What to produce
Return the data exactly, with all pictures removed.
START Data to examine
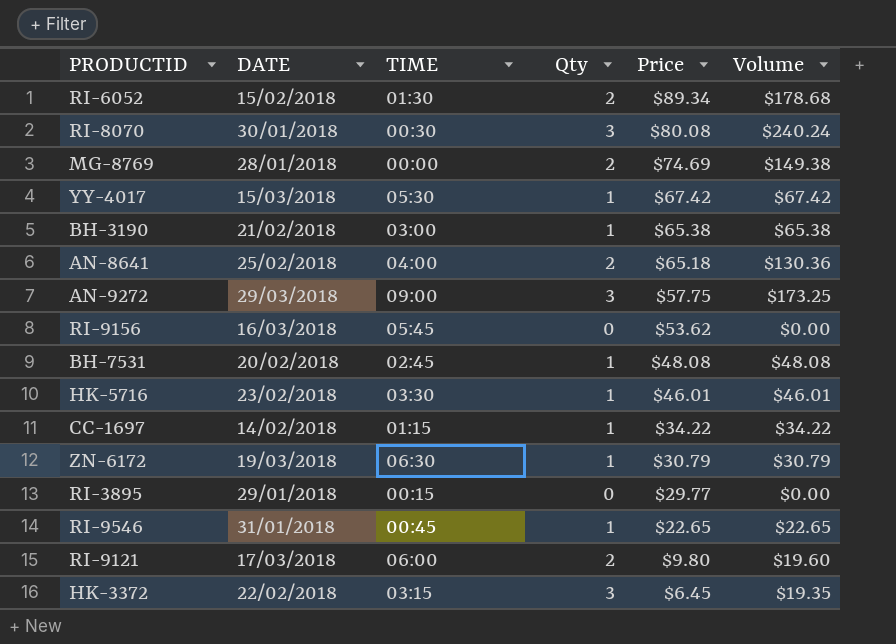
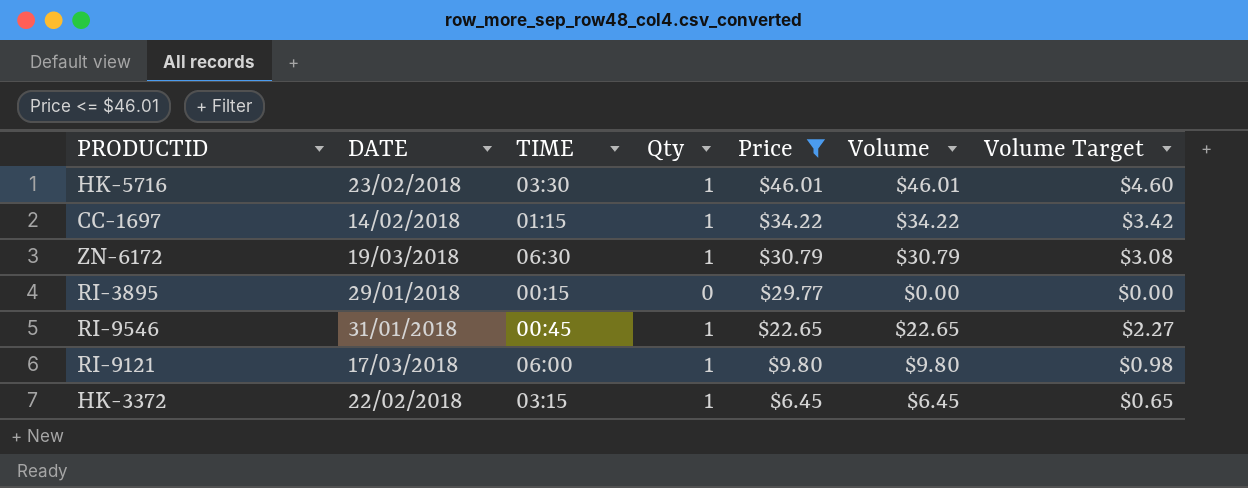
filter: none -> Price <= $46.01
column Volume Target | formula: none -> [Volume] * 0.1
RI-9121 | Qty: 2 -> 1
RI-9121 | Volume: $19.60 -> $9.80
HK-3372 | Qty: 3 -> 1
HK-3372 | Volume: $19.35 -> $6.45

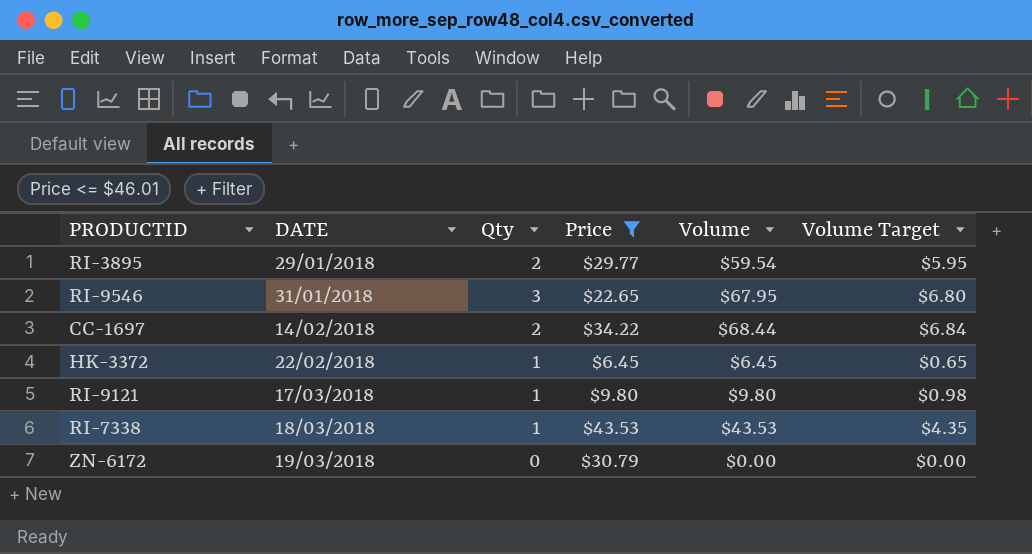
row order: Price descending -> DATE ascending
column TIME | position: 3 -> none
row HK-5716: 23/02/2018 | 03:30 | 1 | $46.01 | $46.01 | $4.60 -> none
RI-3895 | Qty: 0 -> 2
RI-3895 | Volume: $0.00 -> $59.54
RI-3895 | Volume Target: $0.00 -> $5.95
RI-9546 | Qty: 1 -> 3
RI-9546 | Volume: $22.65 -> $67.95
RI-9546 | Volume Target: $2.27 -> $6.80
CC-1697 | Qty: 1 -> 2
CC-1697 | Volume: $34.22 -> $68.44
CC-1697 | Volume Target: $3.42 -> $6.84
row RI-7338: none -> 18/03/2018 | 1 | $43.53 | $43.53 | $4.35
ZN-6172 | Qty: 1 -> 0
ZN-6172 | Volume: $30.79 -> $0.00
ZN-6172 | Volume Target: $3.08 -> $0.00

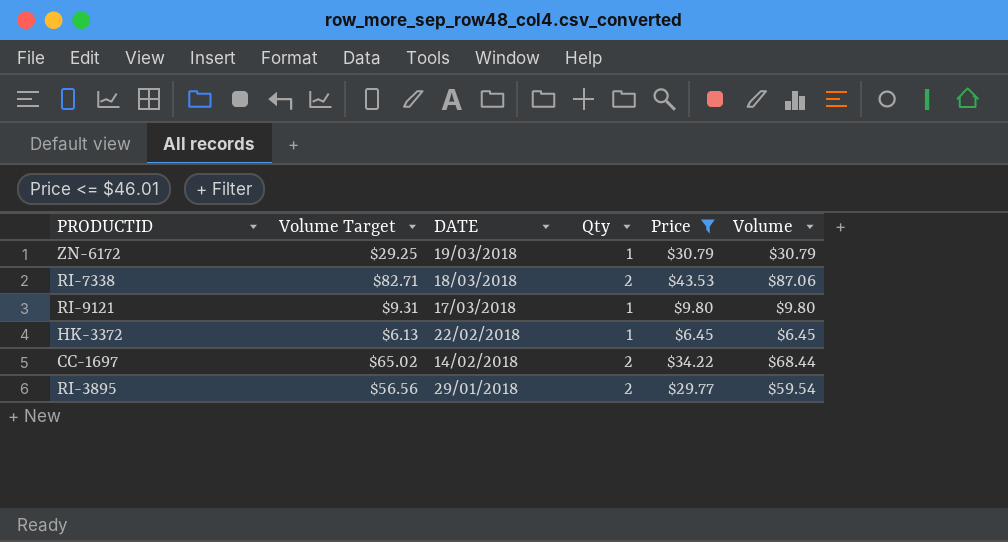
row order: DATE ascending -> DATE descending
column Volume Target | formula: [Volume] * 0.1 -> [Volume] * 0.95
column Volume Target | position: 6 -> 2
row RI-9546: 31/01/2018 | 3 | $22.65 | $67.95 | $6.80 -> none
ZN-6172 | Qty: 0 -> 1
ZN-6172 | Volume: $0.00 -> $30.79
RI-7338 | Qty: 1 -> 2
RI-7338 | Volume: $43.53 -> $87.06

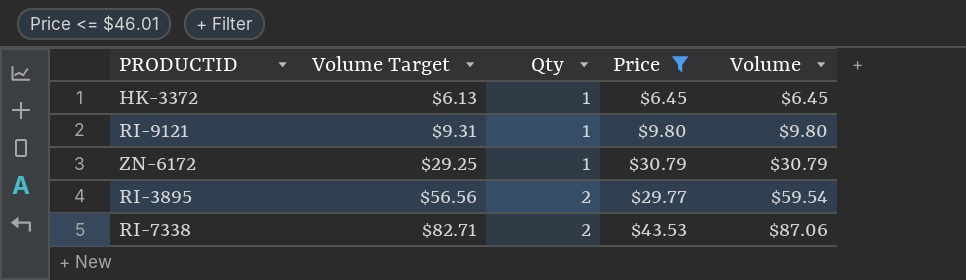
row order: DATE descending -> Volume Target ascending
column DATE | position: 3 -> none
row CC-1697: $65.02 | 14/02/2018 | 2 | $34.22 | $68.44 -> none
END Data to examine
Your solution
filter: none -> Price <= $46.01
column Volume Target | formula: none -> [Volume] * 0.1
RI-9121 | Qty: 2 -> 1
RI-9121 | Volume: $19.60 -> $9.80
HK-3372 | Qty: 3 -> 1
HK-3372 | Volume: $19.35 -> $6.45

row order: Price descending -> DATE ascending
column TIME | position: 3 -> none
row HK-5716: 23/02/2018 | 03:30 | 1 | $46.01 | $46.01 | $4.60 -> none
RI-3895 | Qty: 0 -> 2
RI-3895 | Volume: $0.00 -> $59.54
RI-3895 | Volume Target: $0.00 -> $5.95
RI-9546 | Qty: 1 -> 3
RI-9546 | Volume: $22.65 -> $67.95
RI-9546 | Volume Target: $2.27 -> $6.80
CC-1697 | Qty: 1 -> 2
CC-1697 | Volume: $34.22 -> $68.44
CC-1697 | Volume Target: $3.42 -> $6.84
row RI-7338: none -> 18/03/2018 | 1 | $43.53 | $43.53 | $4.35
ZN-6172 | Qty: 1 -> 0
ZN-6172 | Volume: $30.79 -> $0.00
ZN-6172 | Volume Target: $3.08 -> $0.00

row order: DATE ascending -> DATE descending
column Volume Target | formula: [Volume] * 0.1 -> [Volume] * 0.95
column Volume Target | position: 6 -> 2
row RI-9546: 31/01/2018 | 3 | $22.65 | $67.95 | $6.80 -> none
ZN-6172 | Qty: 0 -> 1
ZN-6172 | Volume: $0.00 -> $30.79
RI-7338 | Qty: 1 -> 2
RI-7338 | Volume: $43.53 -> $87.06

row order: DATE descending -> Volume Target ascending
column DATE | position: 3 -> none
row CC-1697: $65.02 | 14/02/2018 | 2 | $34.22 | $68.44 -> none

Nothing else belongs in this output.